Baby = Inglourious Basterds + Zero Dark Thirty + Argo

The film is strangely banned in Pakistan, though there is no direct mention of its role.

January 24, 2015 05:06 pm | Updated January 25, 2015 02:01 am IST

Baby-Movie

Baby-Movie

In an increasingly Islamophobic world, writer-director Neeraj Pandey ( A Wednesday and Special 26 ) deserves applause for striving for balance in a modern-day counter-terrorism espionage narrative where the villains kill in the name of Islam.

Consider this: A team of security agents, all Hindus — Ajay Singh Rajput (Akshay Kumar in one of the best roles of his career), Jai Singh Rathore (Rana Daggubati), Priya Suryavanshi (Taapsee Pannu) and Om Prakash Shukla (Anupam Kher) — is led by a Feroze Ali Khan (Danny Denzongpa). For a while, it does feel like a token representation, so what even if he’s leading the team?

The plot that meets at the crossroads of Inglourious Basterds , Zero Dark Thirty and Argo is largely fun, barely original and clearly inspired. It borrows elements of fun from the cathartic revisionist history approach from the first, the procedural elements and tense late-night drama from the second, and of course, the thrill of a tense getaway from the last one. While it seems too ambitious and lofty an idea on paper, Baby doesn’t end up too bad because it is never short on entertainment — action, laughs, punch lines and thrills — despite its running time and a hurriedly written third-draft vibe.
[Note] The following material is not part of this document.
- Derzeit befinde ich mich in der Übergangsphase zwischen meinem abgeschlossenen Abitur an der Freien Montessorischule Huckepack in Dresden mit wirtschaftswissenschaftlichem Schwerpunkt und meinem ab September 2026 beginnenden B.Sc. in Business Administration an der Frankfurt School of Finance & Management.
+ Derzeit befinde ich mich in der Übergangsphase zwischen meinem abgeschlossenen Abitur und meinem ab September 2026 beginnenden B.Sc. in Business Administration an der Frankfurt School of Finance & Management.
And there’s plenty of pop patriotism too, and the villain of the film, Maulana Mohammed Rahman, (Rasheed Naz) is based on India’s biggest enemy and Osama figure — Maulana Masood Azhar (who was responsible for the attacks of 26/11, earlier released by India during the Kandahar hostage crisis).

So, it becomes all the more important to depict Muslims — not just the token Indian Muslim — with responsibility and sensitivity when the world is beginning to fear Islam. And there’s more than one token good Indian Muslim here. While one good Muslim runs the whole show, another is brave enough to risk his life to volunteer information about terrorists and training camps.

The film is strangely banned in Pakistan, though there is no direction mention of its role. The Maulana is shown being based somewhere along the India-Pakistan border.

Where Baby truly shows its understanding of politics and balance is by setting the climax in the Islamic world and having one of its smartest officers who is close on the heels of Team Baby, show us where his loyalties lie at the end of the day. If he had to pick a side: terrorists or spies, whose side would he rather be on?

This is the kind of conflict many Hollywood espionage thrillers have failed to explore, choosing to paint everyone from the Islamic world in broad strokes.

Not that Baby is all political and complex. It isn’t. It’s your regular wafer-thin spy thriller narrative done Bollywood style but executed way better than any film made here in the genre (though that’s not saying much.)

While Akshay Kumar takes most of the load on his shoulders and legs (he hasn’t got over his obsessive compulsive disorder to jump over walls in every other scene/film), every member of the film’s ensemble cast — Kay Kay Menon, Sushant Singh, Taapsee Pannu, Anupam Kher — gets at least one exciting scene.

It’s also refreshing to see a Hindi film where the girl can take care of herself without needing the hero to come and save her. Baby could be the start of an exciting new spy franchise. Even if you’ve seen Argo , go.